We can rework the untrusted context by wrapping it in containment methods,
outlined below. If we choose containment methods that require an image
we'll add two steps before step (1) above:

 -1. Build image for chroot periodically.
 0. Copy image to job dir
 1. Make a writable job dir
 2. Copy merged git repos to job dir
 3. Run pre playbooks
 4. Run in-repo playbooks
 5. Run post playbooks
 6. Nuke job dir

Step (-1) above could be done out of band with the executor using
`diskimage-builder`. It's possible `nodepool-builder` could be used here,
but for an initial implementation, I believe this can simply be done on
a cron once a day and configured as a path to a template image directory
or tarball. Any CoW system is an implementation/optimization detail to
speed up the copy step and reduce disk footprint.

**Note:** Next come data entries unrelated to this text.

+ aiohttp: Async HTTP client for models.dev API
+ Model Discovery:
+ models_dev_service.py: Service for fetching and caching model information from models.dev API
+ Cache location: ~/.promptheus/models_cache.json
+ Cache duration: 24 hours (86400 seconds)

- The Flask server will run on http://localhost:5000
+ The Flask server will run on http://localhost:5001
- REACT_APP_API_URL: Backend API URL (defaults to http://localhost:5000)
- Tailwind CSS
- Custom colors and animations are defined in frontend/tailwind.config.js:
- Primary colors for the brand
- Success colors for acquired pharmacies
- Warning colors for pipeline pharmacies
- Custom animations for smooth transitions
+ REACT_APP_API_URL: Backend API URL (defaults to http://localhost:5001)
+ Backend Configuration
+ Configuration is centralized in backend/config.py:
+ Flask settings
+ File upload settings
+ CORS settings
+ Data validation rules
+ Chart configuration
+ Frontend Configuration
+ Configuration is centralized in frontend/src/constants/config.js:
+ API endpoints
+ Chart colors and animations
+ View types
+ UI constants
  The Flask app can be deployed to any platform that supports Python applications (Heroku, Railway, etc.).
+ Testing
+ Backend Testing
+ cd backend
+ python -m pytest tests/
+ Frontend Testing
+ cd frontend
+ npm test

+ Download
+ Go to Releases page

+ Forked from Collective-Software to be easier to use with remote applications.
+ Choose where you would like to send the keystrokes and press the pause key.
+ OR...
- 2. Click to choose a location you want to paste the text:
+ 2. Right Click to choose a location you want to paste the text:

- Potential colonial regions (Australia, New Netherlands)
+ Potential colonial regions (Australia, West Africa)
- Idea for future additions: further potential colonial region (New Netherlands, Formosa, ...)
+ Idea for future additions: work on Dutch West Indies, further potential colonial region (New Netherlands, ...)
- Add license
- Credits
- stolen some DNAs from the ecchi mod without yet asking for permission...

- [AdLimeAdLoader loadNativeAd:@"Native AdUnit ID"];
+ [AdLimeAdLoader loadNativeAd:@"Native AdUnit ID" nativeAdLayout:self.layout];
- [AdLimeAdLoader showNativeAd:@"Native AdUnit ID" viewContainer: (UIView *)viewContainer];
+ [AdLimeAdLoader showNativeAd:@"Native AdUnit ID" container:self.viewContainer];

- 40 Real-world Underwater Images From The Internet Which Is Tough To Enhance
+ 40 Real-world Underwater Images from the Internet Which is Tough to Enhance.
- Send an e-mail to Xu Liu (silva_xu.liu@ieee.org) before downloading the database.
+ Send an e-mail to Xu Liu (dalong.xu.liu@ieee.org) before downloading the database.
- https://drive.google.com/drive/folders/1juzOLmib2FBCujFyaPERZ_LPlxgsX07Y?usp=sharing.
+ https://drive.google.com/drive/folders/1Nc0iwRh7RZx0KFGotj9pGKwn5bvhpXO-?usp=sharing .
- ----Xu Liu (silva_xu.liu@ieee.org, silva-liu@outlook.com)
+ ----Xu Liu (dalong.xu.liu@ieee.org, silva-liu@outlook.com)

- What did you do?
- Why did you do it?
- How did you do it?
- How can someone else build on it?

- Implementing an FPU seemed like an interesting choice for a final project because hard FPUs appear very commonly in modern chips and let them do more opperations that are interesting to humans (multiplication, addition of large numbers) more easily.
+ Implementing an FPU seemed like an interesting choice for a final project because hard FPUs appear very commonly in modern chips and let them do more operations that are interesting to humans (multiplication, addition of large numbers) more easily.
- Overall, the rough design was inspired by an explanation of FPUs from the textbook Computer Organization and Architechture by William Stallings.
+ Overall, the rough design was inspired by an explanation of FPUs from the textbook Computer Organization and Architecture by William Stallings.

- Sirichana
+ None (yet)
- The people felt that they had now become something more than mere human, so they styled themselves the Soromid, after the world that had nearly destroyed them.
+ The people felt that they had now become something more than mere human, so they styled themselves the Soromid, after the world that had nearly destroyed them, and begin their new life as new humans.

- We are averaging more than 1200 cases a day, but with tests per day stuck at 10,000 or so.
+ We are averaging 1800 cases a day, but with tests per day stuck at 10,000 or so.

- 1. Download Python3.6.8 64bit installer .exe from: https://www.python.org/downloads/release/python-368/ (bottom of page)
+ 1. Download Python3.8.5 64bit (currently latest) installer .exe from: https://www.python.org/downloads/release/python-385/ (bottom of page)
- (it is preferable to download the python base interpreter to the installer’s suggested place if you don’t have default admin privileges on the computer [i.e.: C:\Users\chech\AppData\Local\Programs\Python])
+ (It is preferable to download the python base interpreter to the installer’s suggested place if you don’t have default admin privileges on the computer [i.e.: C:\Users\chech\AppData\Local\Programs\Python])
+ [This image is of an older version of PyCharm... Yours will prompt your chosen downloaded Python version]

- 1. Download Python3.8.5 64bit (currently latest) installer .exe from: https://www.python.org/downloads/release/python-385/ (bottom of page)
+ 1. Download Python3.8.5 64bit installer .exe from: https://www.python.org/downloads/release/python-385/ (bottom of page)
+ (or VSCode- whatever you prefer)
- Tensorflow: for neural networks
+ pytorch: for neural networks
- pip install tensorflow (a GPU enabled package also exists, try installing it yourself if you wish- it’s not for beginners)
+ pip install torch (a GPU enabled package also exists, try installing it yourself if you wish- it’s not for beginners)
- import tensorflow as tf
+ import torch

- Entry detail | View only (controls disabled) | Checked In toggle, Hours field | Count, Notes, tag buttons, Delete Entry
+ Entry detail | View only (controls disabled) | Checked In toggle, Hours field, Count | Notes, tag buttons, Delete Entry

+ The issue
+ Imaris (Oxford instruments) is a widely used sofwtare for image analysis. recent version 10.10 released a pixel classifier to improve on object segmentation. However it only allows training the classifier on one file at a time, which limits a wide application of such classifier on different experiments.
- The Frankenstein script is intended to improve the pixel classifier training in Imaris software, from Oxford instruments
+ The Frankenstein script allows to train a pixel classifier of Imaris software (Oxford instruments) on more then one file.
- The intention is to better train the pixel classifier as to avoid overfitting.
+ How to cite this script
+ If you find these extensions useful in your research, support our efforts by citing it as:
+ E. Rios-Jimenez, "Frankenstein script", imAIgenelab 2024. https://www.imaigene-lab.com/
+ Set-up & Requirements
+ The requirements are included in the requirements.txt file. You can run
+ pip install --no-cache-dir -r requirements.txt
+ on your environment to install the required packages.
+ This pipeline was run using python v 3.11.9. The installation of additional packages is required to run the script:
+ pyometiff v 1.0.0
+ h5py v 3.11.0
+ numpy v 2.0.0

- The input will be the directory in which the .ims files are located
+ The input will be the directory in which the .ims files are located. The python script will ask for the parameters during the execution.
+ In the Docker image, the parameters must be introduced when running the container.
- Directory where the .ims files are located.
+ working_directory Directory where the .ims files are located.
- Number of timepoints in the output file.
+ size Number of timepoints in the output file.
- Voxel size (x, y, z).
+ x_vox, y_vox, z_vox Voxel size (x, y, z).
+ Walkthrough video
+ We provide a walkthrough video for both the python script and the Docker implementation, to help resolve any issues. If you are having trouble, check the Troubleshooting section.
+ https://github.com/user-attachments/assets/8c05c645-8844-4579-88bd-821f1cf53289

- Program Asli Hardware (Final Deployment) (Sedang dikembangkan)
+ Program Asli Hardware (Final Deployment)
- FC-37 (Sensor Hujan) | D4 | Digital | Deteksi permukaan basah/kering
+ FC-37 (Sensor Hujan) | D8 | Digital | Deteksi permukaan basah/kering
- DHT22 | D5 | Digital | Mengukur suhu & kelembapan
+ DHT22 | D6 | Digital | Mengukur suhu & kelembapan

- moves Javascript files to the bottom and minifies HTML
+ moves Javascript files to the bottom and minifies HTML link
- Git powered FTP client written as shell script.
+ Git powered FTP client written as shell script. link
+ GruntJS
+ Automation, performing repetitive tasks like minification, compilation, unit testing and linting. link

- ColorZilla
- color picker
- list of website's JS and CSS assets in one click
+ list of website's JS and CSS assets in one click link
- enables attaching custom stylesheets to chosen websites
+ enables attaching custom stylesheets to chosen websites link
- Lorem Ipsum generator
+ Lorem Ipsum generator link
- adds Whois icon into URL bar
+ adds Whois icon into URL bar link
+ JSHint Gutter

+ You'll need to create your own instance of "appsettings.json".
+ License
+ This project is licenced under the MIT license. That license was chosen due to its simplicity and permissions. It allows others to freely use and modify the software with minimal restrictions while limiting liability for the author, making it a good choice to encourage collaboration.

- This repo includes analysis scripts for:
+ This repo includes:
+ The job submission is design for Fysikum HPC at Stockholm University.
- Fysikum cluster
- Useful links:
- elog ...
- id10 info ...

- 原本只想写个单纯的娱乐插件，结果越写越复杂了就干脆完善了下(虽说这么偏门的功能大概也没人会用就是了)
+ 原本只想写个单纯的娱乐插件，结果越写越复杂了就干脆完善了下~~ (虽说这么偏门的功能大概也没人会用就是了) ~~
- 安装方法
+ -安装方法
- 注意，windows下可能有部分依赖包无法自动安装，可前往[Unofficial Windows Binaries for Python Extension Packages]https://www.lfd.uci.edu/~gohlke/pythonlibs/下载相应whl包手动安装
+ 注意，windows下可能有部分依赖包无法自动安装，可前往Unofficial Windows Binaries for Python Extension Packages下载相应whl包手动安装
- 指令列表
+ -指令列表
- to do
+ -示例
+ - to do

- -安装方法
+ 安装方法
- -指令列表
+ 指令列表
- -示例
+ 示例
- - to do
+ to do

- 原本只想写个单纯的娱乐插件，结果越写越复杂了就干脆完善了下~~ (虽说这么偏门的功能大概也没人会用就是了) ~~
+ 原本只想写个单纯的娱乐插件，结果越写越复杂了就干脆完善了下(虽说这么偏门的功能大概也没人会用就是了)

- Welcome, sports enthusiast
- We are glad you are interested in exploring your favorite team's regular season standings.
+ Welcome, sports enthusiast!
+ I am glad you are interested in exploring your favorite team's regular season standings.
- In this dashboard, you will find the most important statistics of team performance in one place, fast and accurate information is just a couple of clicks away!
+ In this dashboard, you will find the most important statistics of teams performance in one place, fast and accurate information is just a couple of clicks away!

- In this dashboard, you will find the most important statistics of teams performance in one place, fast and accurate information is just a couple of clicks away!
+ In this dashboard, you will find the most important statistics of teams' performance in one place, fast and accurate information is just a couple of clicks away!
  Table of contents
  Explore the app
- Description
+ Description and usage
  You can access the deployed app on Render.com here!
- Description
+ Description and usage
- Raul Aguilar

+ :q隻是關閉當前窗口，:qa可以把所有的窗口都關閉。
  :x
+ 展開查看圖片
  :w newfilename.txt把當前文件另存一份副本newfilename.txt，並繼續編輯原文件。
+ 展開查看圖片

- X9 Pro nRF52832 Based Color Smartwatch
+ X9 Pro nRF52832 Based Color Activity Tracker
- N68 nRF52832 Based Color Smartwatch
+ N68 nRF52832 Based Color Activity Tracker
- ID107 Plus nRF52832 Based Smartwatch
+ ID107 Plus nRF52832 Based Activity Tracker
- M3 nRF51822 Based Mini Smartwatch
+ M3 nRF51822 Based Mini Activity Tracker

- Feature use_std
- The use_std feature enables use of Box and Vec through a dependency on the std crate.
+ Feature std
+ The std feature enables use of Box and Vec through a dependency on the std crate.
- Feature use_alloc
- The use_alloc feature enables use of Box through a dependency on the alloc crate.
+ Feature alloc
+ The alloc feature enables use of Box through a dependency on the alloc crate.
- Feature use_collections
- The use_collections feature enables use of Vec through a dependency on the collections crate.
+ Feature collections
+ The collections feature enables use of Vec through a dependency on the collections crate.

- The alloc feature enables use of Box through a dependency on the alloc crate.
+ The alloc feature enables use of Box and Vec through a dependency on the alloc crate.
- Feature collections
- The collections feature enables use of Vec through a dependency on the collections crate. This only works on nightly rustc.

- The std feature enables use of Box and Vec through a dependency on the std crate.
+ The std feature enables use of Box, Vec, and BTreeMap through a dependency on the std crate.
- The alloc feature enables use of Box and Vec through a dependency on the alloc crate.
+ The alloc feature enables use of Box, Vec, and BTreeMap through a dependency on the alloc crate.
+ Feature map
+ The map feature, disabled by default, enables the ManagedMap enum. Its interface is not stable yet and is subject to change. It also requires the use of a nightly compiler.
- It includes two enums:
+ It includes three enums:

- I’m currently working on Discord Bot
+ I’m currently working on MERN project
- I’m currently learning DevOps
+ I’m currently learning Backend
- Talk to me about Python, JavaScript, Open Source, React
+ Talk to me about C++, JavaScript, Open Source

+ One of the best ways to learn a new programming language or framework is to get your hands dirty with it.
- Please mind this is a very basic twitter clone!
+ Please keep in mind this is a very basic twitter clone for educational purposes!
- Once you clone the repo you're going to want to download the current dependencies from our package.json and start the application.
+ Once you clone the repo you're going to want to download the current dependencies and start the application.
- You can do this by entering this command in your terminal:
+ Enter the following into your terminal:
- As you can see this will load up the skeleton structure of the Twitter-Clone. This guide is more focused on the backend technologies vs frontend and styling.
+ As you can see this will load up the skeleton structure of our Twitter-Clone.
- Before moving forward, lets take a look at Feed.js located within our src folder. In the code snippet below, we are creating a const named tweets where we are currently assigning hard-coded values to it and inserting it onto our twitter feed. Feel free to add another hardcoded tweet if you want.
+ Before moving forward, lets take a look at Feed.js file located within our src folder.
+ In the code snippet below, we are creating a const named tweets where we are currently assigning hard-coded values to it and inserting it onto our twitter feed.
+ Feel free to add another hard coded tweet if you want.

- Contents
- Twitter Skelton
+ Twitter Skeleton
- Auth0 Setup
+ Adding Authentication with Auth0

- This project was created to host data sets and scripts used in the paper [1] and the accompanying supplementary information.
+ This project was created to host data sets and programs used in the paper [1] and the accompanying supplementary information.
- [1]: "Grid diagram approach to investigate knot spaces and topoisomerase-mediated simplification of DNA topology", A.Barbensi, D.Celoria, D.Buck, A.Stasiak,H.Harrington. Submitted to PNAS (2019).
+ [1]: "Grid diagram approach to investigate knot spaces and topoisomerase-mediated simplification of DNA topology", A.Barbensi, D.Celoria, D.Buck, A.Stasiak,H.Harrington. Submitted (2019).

A more practical plan is to skip (-1) and (0) and just bind mount /usr
into the working directory, which is already the default method used by
Bubblewrap. This means that a contained attacker has access to all the
tools from the executor host, but in terms of real security, depriving
them of gcc, while we allow running python and contacting the internet,
is only a very minor hurdle for an attacker to get over. We may want
to advise deployers to keep the executor host software footprint to a
minimum as a result.

Diskspace monitoring
--------------------

Because playbooks will need to transfer artifacts around, we will
need to monitor artifact space usage by playbooks. While usage of an
object storage service like Swift is also an option, there will always
be some percentage of space needed on the executor for playbooks to use
as scratch space, and we don't want to require object storage services
for effective use of Zuul.

A simple method will be to have a single process/thread which walks
playbook artifact storage with `du` periodically. Any job that has
exceeded its space allocation will be terminated immediately and have
its artifact space emptied. A very fast consumer of space will be able
to fill a disk before this can be done, so the limit should be relatively
low in comparison to the size of the storage area.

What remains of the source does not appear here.